Nuclear

More Nuclear Plants Deemed Unprofitable in Sweden, Germany

E.ON in late June announced that it wants to shutter its Oskarshamn 2 reactor (Figure 1) in southeastern Sweden because it is unprofitable. The announcement is the latest in a string of early nuclear plant retirements from around the world.

The 638-MW Oskarshamn 2 nuclear plant, built in 1974, is at risk of early closure because it is unprofitable, says part-owner E.ON. The reactor could become one of a growing number of units that have suffered a similar fate.
1. Early retirement. The 638-MW Oskarshamn 2 nuclear reactor, built in 1974, is at risk of early closure because it is unprofitable, says part-owner E.ON. The reactor could become one of a growing number of units that have suffered a similar fate. Courtesy: OKG

The German company wants to shutter the 1974-built reactor instead of installing upgrades to comply with new cooling requirements and extend the 40-year lifetime of the 638-MW plant. It also said the reactor suffers technical problems. “In E.ON’s view, the economic prerequisites for investments to run Oskarshamn 2 beyond 2020 do not exist, and… the prerequisites do not exist either for the measures that would be required to continue operations until 2020,” E.ON Sweden said in a statement.

E.ON owns 55% of plant operator OKG. Finland’s Fortum owns the remainder. OKG in June applied for an environmental court ruling in preparation for the future decommissioning of the 1972-built Oskarshamn 1. The 1985-built, 1,400-MW, Oskarshamn 3 reactor is expected to continue operations. However, Fortum said in a statement that it would prefer the continued operation of the two older Oskarshamn units.

“Contrary to EON’s view, we believe that it is possible to continue production from Oskarshamn units 1 and 2 until the end of their planned operational lifetimes,” said Fortum’s executive vice president for nuclear and thermal power, Tiina Tuomela. Fortum said that recent modernization investments in the reactor had been carried out with a target to continue production until the end of the unit’s lifetime and with increased capacity. “Considering the investments made, as well as our strong expertise as a nuclear operator and a global service provider, we see that there are other measures [that could be] taken to ensure safe and reliable production at Oskarshamn 2 till the end of its planned lifetime,” Tuomela said.
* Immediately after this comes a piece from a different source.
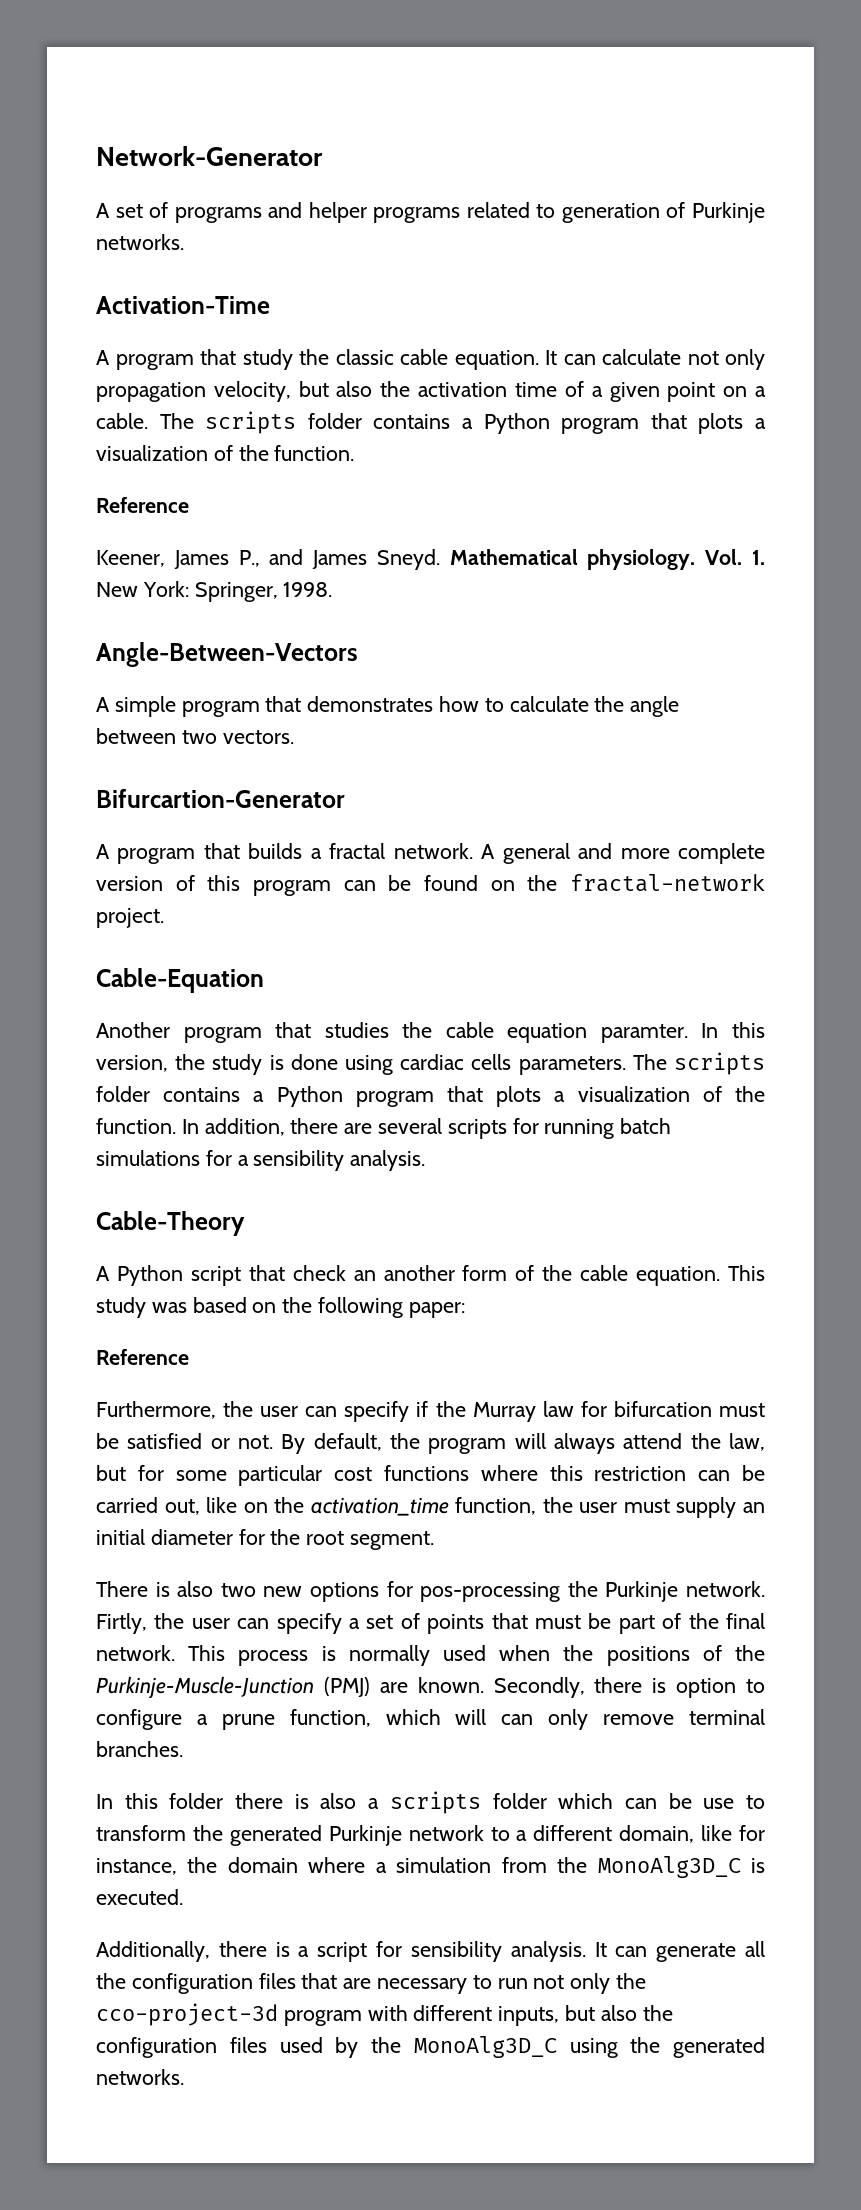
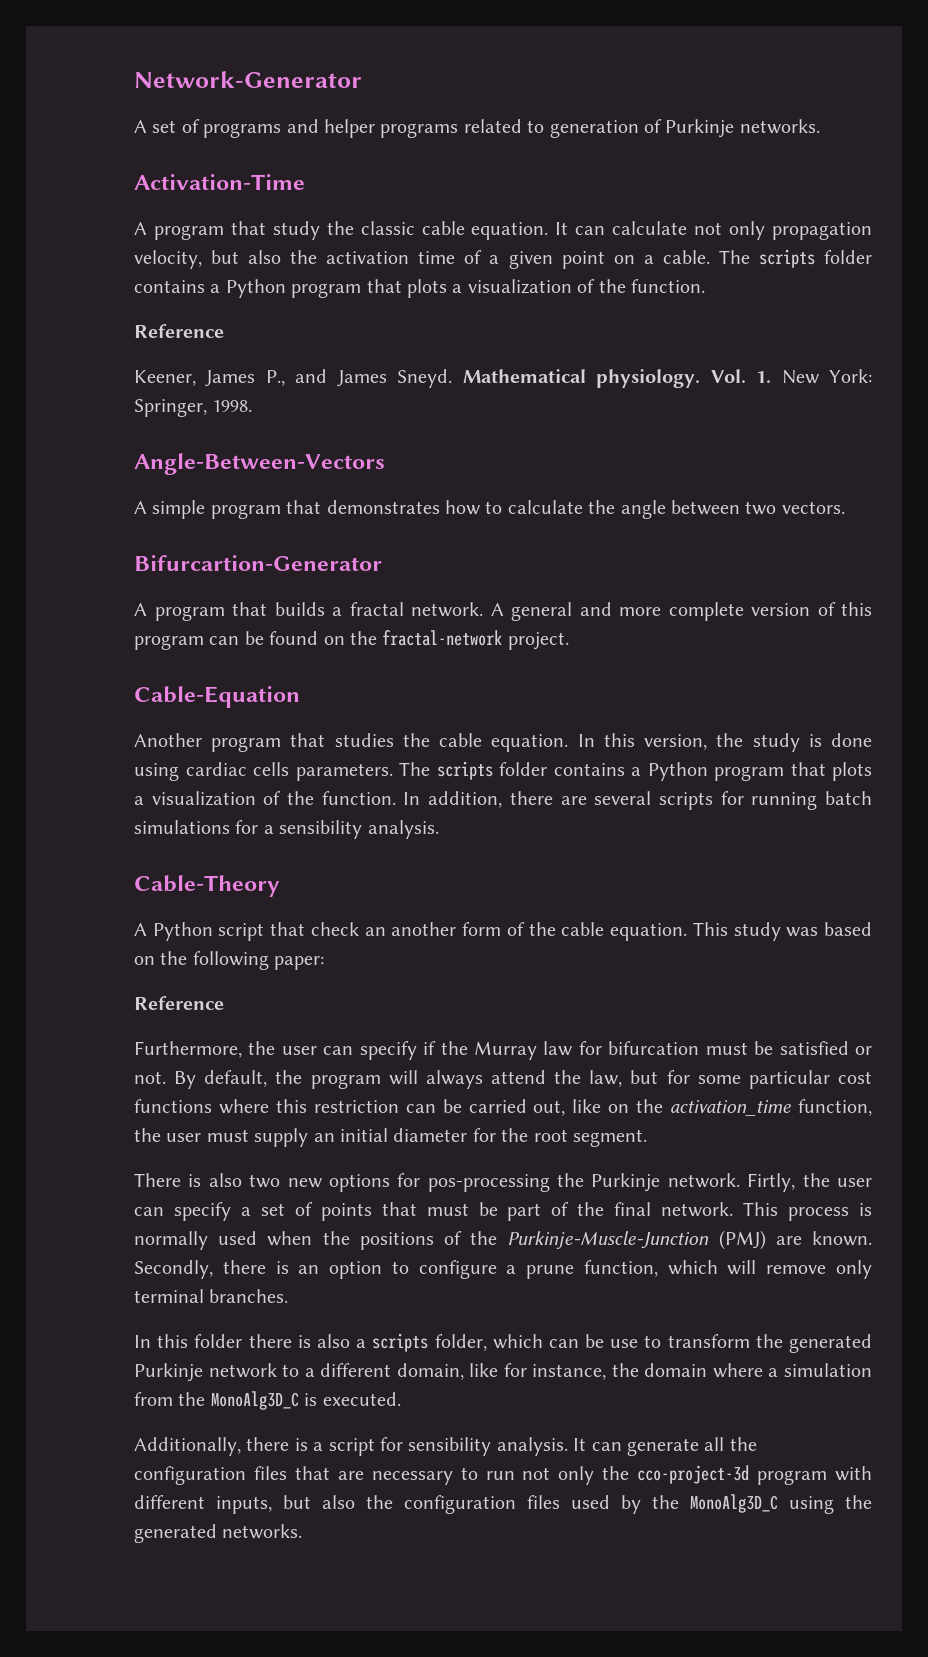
[507,1023,688,1043] equation paramter. -> [491,734,569,752] equation.
(667, 1685) none -> [298,1265,320,1274] an
[501,1709,675,1730] can only remove -> [766,1260,872,1279] remove only
[492,1793,547,1809] folder -> [434,1334,487,1351] folder,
Industry experts expect OKG to make a formal decision on the reactor’s fate later this year.

E.ON’s announcement comes as Sweden contemplates the role of its 10 reactors and three nuclear plants in its future power mix. Social Democrat Prime Minister Stefan Löfven had said that nuclear, which generated about 40% of the country’s power in 2013, remains necessary, but he has also pledged to expand renewable energy in the country. Last December, meanwhile, Sweden decided to nearly double fees paid by utilities into the country’s nuclear waste fund over the 2015–2017 period. The move increased taxes on nuclear power from US$0.29/kWh in 2014 to $0.49/kWh.

E.ON, which in April announced it would spin off all its nuclear assets owing to Germany’s energy transition, in late June also said it would retire the 1.3-GW Grafenrheinfeld nuclear power plant half a year ahead of its final decommissioning date because it is not profitable. Running the 33-year-old reactor would only make sense if it could be operated for a longer period of time and without a nuclear tax costing about $89 million to refuel the plant, E.ON said. Grafenrheinfeld is the first of nine remaining German reactors that will retire per the country’s nuclear phase-out. The next closures will occur by the end of 2017 and 2019.

E.ON isn’t alone. Earlier this year, Swedish state-owned Vattenfall said it would shutter two reactors at its 1975-built Ringhals plant in southwestern Sweden seven years early due to declining profitability and increased costs.

In the U.S., reactors at five plants were shuttered or slated for shutdown in 2013 owing to low demand, depressed wholesale prices, cheap gas, high costs of operation, or ill-fated repair projects: Dominion Resource’s Kewaunee nuclear plant in Wisconsin, Duke Energy’s Crystal River plant in Florida, Southern California Edison’s San Onofre Nuclear Generating Station, and Entergy’s Vermont Yankee plant. Several more are flailing financially, including Exelon’s New York Ginna facility and its Illinois Clinton facility; Entergy’s Massachusetts Pilgrim facility; and FirstEnergy’s Ohio Davis-Besse facility.

Sonal Patel is a POWER associate editor.